According to the comment you have left in the other answer:

  

Develop, a method called buscaVectorEnMatriz() that has as parameters a matrix and a vector. The method performs the search of the vector in the matrix and returns the position of the first occurrence where there was a match. If the vector is not found in the matrix, the method returns null . The vector should only be searched by rows. Each row of the matrix can have a different length.

I must say that the solution is very simple, it is not necessary to compare each element of the vector, you just have to compare if the row corresponds to the same object.

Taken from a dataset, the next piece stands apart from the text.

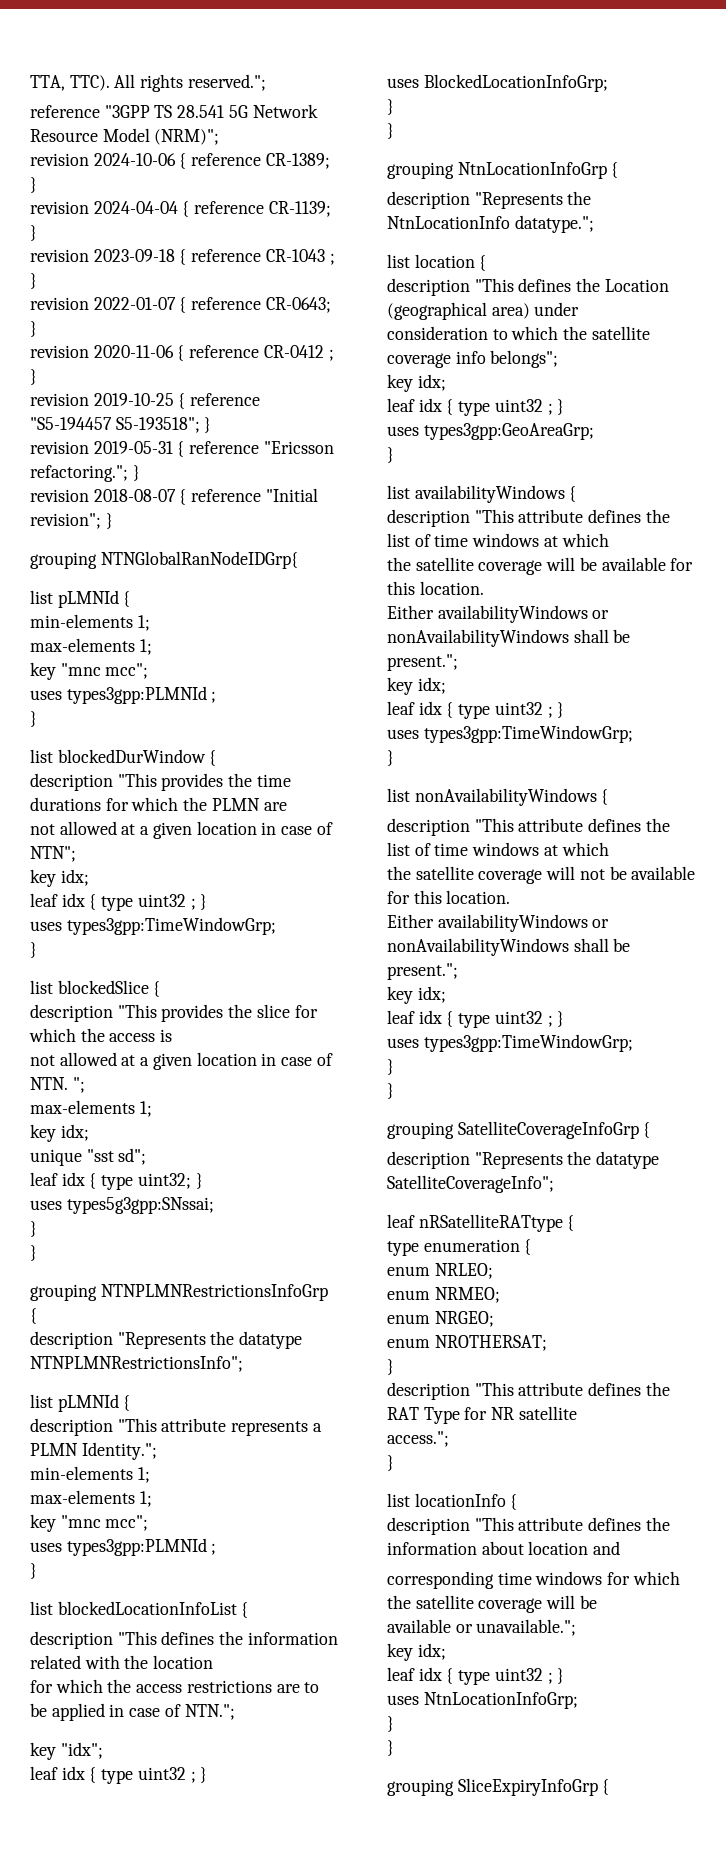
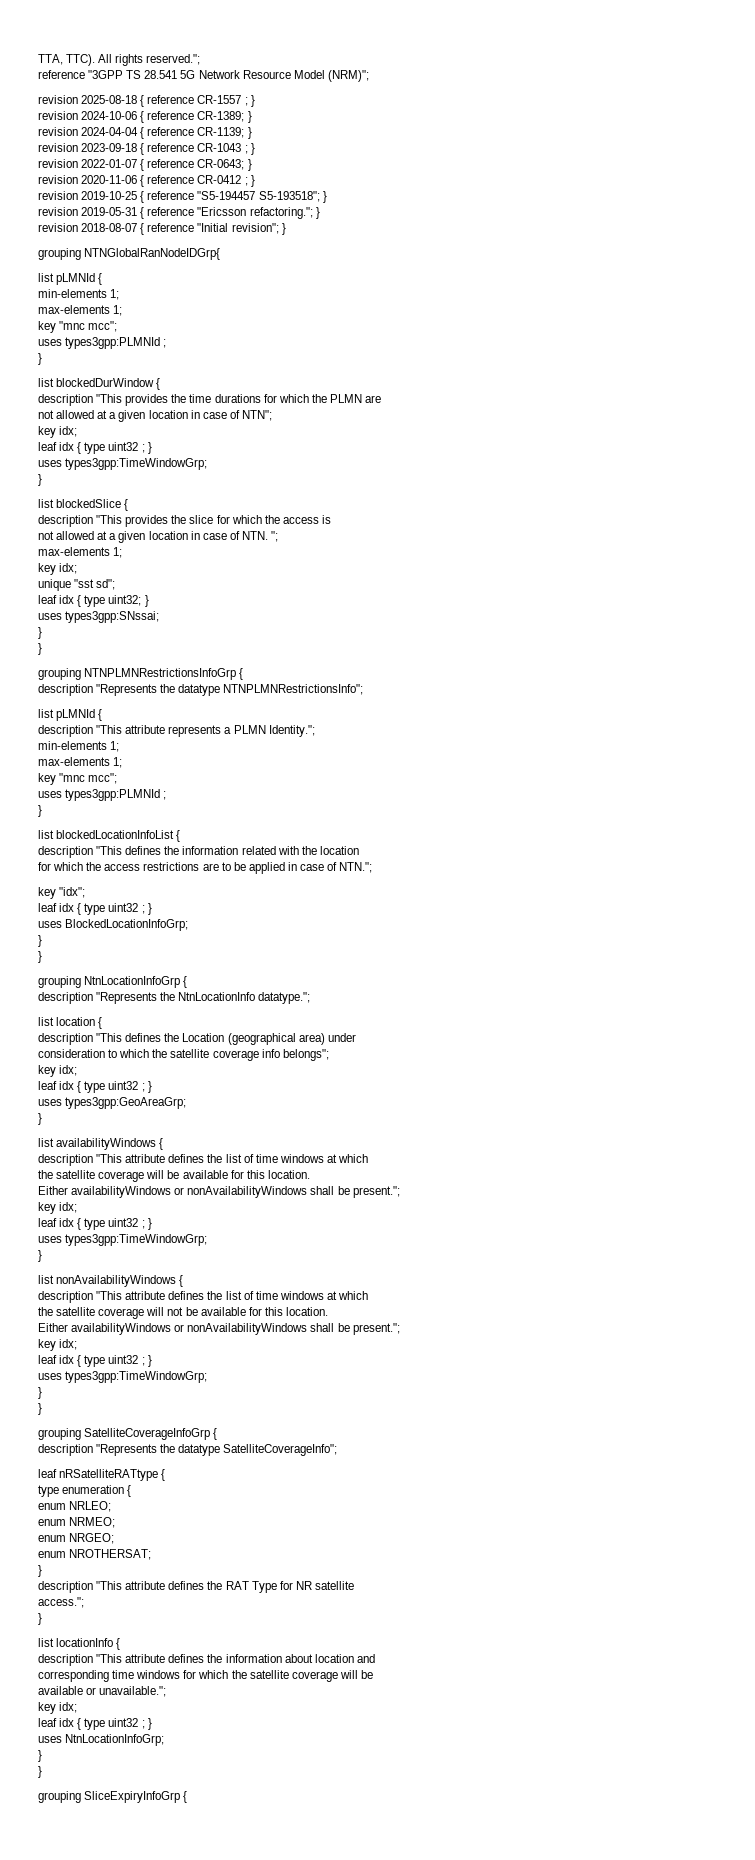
+ revision 2025-08-18 { reference CR-1557 ; }
- uses types5g3gpp:SNssai;
+ uses types3gpp:SNssai;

What the function tries to do is to return the position where the vector is. Each row is an integer that means the memory position of said row , and can be compared with the integer of the vector entered in the function.

To return null , change void by Integer , and within for , I return the int converted to Integer .

Solution: 

public Integer buscaVectorEnMatriz(int[][] matriz, int[] vector)
{
    for (int i=0;i<matriz.length;i++)
    {
        if(matriz[i]==vector){return new Integer(i);}
    }
    return null;
}

If what you want is to compare each element of the row, to know if it is the same row, first check that the length of the row is equal to the length of the vector entered. Otherwise, compare the elements, one by one. 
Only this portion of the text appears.